% Generated by roxygen2: do not edit by hand
% Please edit documentation in R/DROP.R
\name{DROP}
\alias{DROP}
\alias{DROP1}
\alias{DROP1.default}
\alias{DROP1.formula}
\alias{DROP2}
\alias{DROP2.default}
\alias{DROP2.formula}
\alias{DROP3}
\alias{DROP3.default}
\alias{DROP3.formula}
\title{Decremental Reduction Optimization Procedures}
\usage{
\method{DROP1}{formula}(formula, data, ...)

\method{DROP1}{default}(x, k = 1, classColumn = ncol(x), ...)

\method{DROP2}{formula}(formula, data, ...)

\method{DROP2}{default}(x, k = 1, classColumn = ncol(x), ...)

\method{DROP3}{formula}(formula, data, ...)

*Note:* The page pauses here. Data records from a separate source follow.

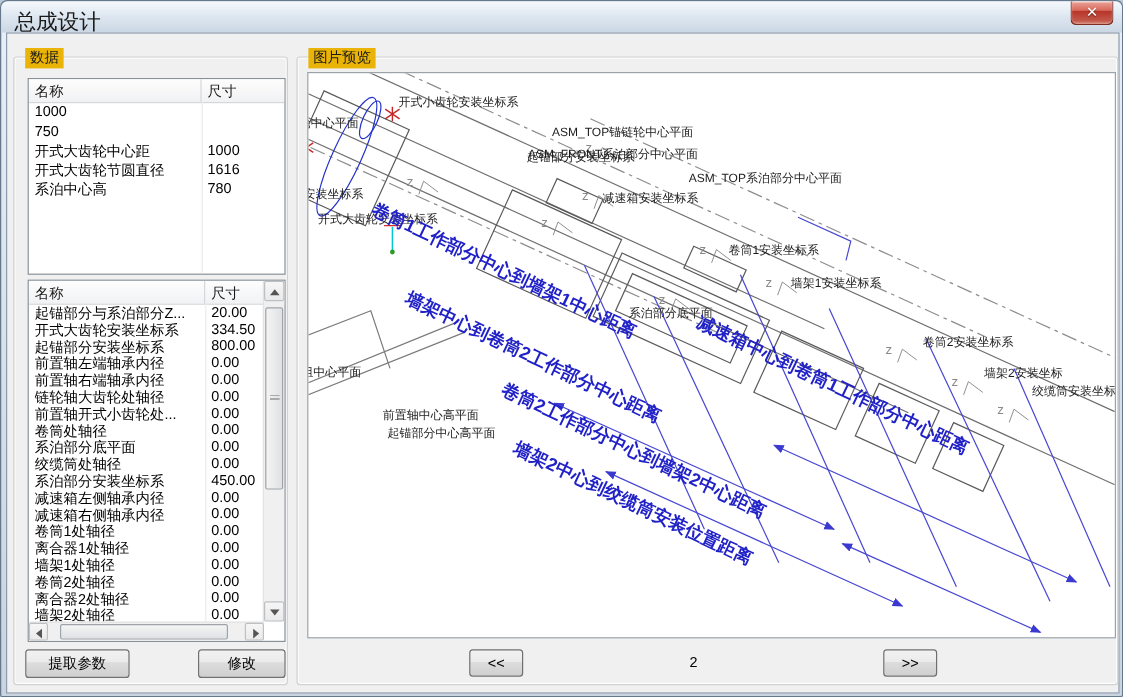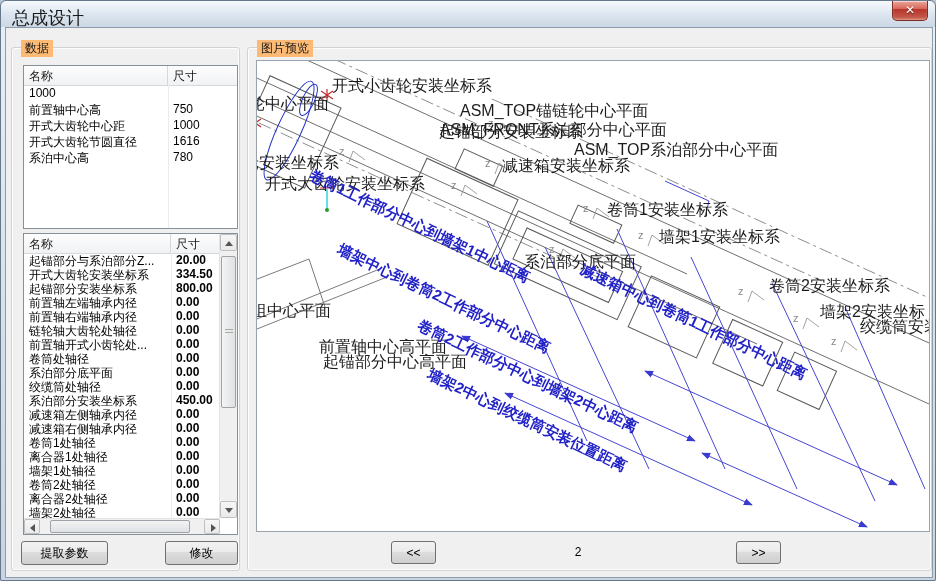"数据" .group-label { background: #fdba74 -> #eab308 }
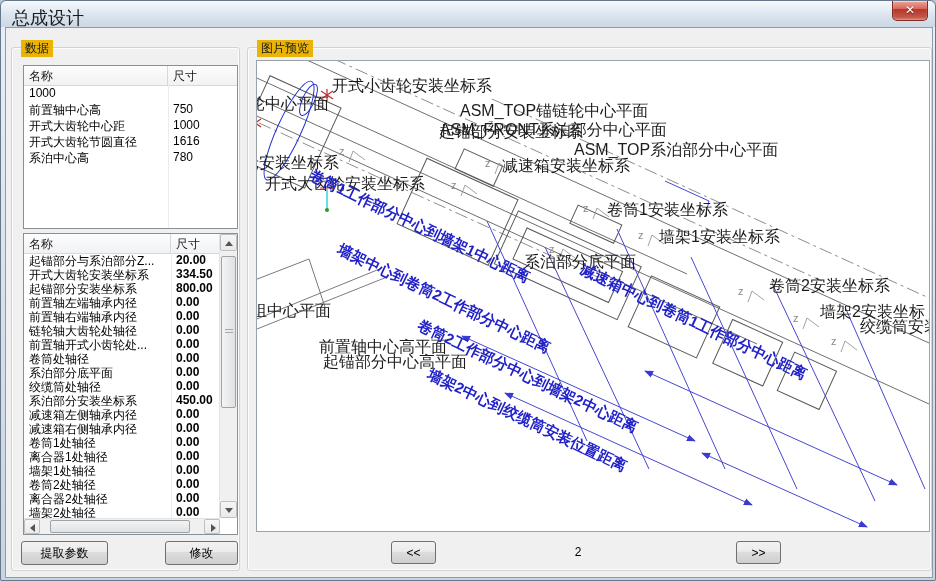"开式小齿轮安装坐标系" .lab { font-size: 16px -> 10px }
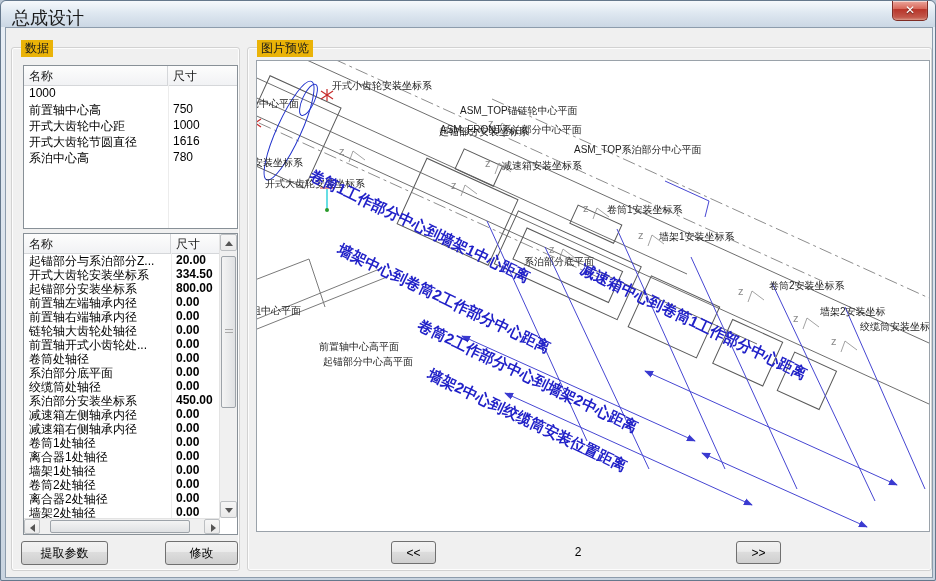"前置轴中心高" div.td { html: <div>前置轴中心高</div> -> none }
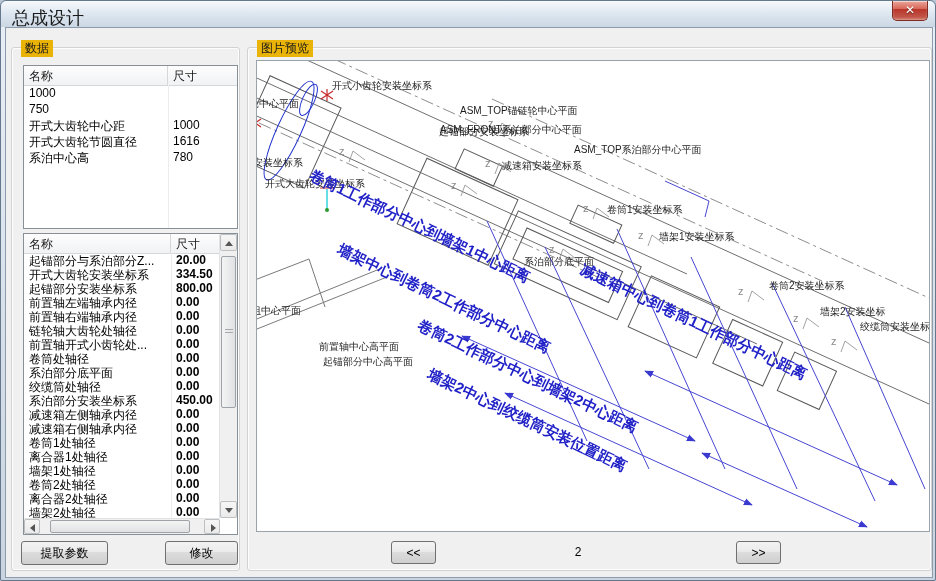"20.00" .t2 .td.c1 { font-weight: bold -> none }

\method{DROP3}{default}(x, k = 1, classColumn = ncol(x), ...)
}
\arguments{
\item{formula}{A formula describing the classification variable and the attributes to be used.}

\item{data, x}{Data frame containing the tranining dataset to be filtered.}

\item{...}{Optional parameters to be passed to other methods.}

\item{k}{Number of nearest neighbors to be used.}

\item{classColumn}{positive integer indicating the column which contains the
(factor of) classes. By default, the last column is considered.}
}
\value{
An object of class \code{filter}, which is a list with seven components:
\itemize{
   \item \code{cleanData} is a data frame containing the filtered dataset.
   \item \code{remIdx} is a vector of integers indicating the indexes for
   removed instances (i.e. their row number with respect to the original data frame).
   \item \code{repIdx} is a vector of integers indicating the indexes for
   repaired/relabelled instances (i.e. their row number with respect to the original data frame).
   \item \code{repLab} is a factor containing the new labels for repaired instances.
   \item \code{parameters} is a list containing the argument values.
   \item \code{call} contains the original call to the filter.
   \item \code{extraInf} is a character that includes additional interesting
   information not covered by previous items.
}
}
\description{
Similarity-based filters for removing label noise from a dataset as a
preprocessing step of classification. For more information, see 'Details' and
'References' sections.
}
\details{
\code{DROP1} goes over the dataset in the provided order, and removes those
instances whose removal does not decrease the accuracy of the 1-NN rule in
the remaining dataset.

\code{DROP2} introduces two modifications against \code{DROP1}. Regarding the
order of processing instances, \code{DROP2} starts with those which are
furthest from their nearest "enemy" (two instances are said to be "enemies"
if they belong to different classes). Moreover, \code{DROP2} removes an
instance if its removal does not decrease the accuracy of the 1-NN rule in
the \emph{original} dataset (rather than the \emph{remaining} dataset as in
\code{DROP1}).

\code{DROP3} is identical to \code{DROP2}, but it includes a preprocessing
step to clean the borders between classes. It consists of applying the
\code{\link{ENN}} method: any instance misclassified by its k nearest
neighbors is removed.
}
\examples{
# Next example is not run in order to save time
\dontrun{
data(iris)
trainData <- iris[c(1:20,51:70,101:120),]
out1 <- DROP1(Species~ Petal.Length + Petal.Width, data = trainData)
summary(out1, explicit = TRUE)
identical(out1$cleanData, trainData[setdiff(1:nrow(trainData),out1$remIdx),])
}
}
\references{
Wilson D. R., Martinez T. R. (2000): Reduction techniques for
instance-based learning algorithms. \emph{Machine learning}, 38(3), 257-286.
Wilson D. R., Martinez T. R. (1997, July): Instance pruning techniques. In
\emph{ICML} (Vol. 97, pp. 403-411).
}